Ed und Lorraine Warren sind authentische Figuren. Nach den »X-Files« der bekannten Dämonologen, die schon Klassikern wie Amityville Horror zugrunde liegen, schuf James Wan nun eine Poltergeist-Variation, die in diesem Subgenre neue Akzente setzt. Conjuring - Die Heimsuchung nimmt sich Zeit, um die Figuren der esoterischen Kammerjäger einzuführen, die in den frühen 70er Jahren Übernatürliches mit einer selbst entwickelten Mixtur aus Weihwasser und Gaga-Technologie dingfest zu machen versuchten. Als glücklich erweist sich dabei die Entscheidung, auch die Geschichte in diese Epoche zu verlegen. Dank der historischen Distanz kann nicht nur der Ausstatter mit Automobilen, Kleidung und einem altmodischen Kassettenrekorder glänzen. Das zurückhaltende Auftreten von Menschen, die vor vierzig Jahren noch nicht so abgebrüht und selbstironisch waren, gibt den beiden Hauptdarstellern Vera Farmiga und Patrick Wilson Gelegenheit, sich als einfühlsame Geisterjäger hervorzutun.
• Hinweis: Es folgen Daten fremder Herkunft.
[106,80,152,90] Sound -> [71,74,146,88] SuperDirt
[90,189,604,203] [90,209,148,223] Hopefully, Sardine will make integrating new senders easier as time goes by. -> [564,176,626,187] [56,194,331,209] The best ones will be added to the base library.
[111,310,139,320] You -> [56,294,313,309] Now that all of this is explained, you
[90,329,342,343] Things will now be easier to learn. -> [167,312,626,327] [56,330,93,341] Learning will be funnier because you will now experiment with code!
Ihren Einsatz absolvieren sie bei der siebenköpfigen Familie von Roger und Carolyn Perron, in deren frisch bezogenem Haus es spukt. Derartige Geschichten sind bekannt, nicht zuletzt von James Wan selbst, der mit Conjuring eher überzeugt als mit seinem überzogenen Gruselschocker Insidious. Die Charaktere sind diesmal entschieden differenzierter – nicht zufällig profiliert sich mit Ron Livingston und Lili Taylor in der Rolle der Perrons neben den Geisterjägern ein zweites starkes Darstellerpaar. Mit Gespür für knarzende Dielen und quietschende Türen zieht Wan den Zuschauer hinein in dieses Haus, in dem sich immer mehr verborgene Räume auftun. Auf Schockeffekte und blutige Details verzichtet er ebenso wie auf den Einsatz von Wackelkamera und dokumentarischem »Footage«, was in den Splatter-Remakes der vergangenen Dekade auf Teufel komm raus Authentizität suggerieren sollte. Der Einbruch des Übersinnlichen erfolgt durch eine temperierte Mischung aus sparsam eingesetzten Computertricks und buchstäblich handgemachten Effekten. Wenn eine der Töchter nachts ruckartig am Bein gezogen wird und die Mutter jeden Morgen mit blauen Flecken aufwacht, dann geht der Horror buchstäblich unter die Haut: Auf liebenswürdig altmodische Art wird das Heim unheimlich.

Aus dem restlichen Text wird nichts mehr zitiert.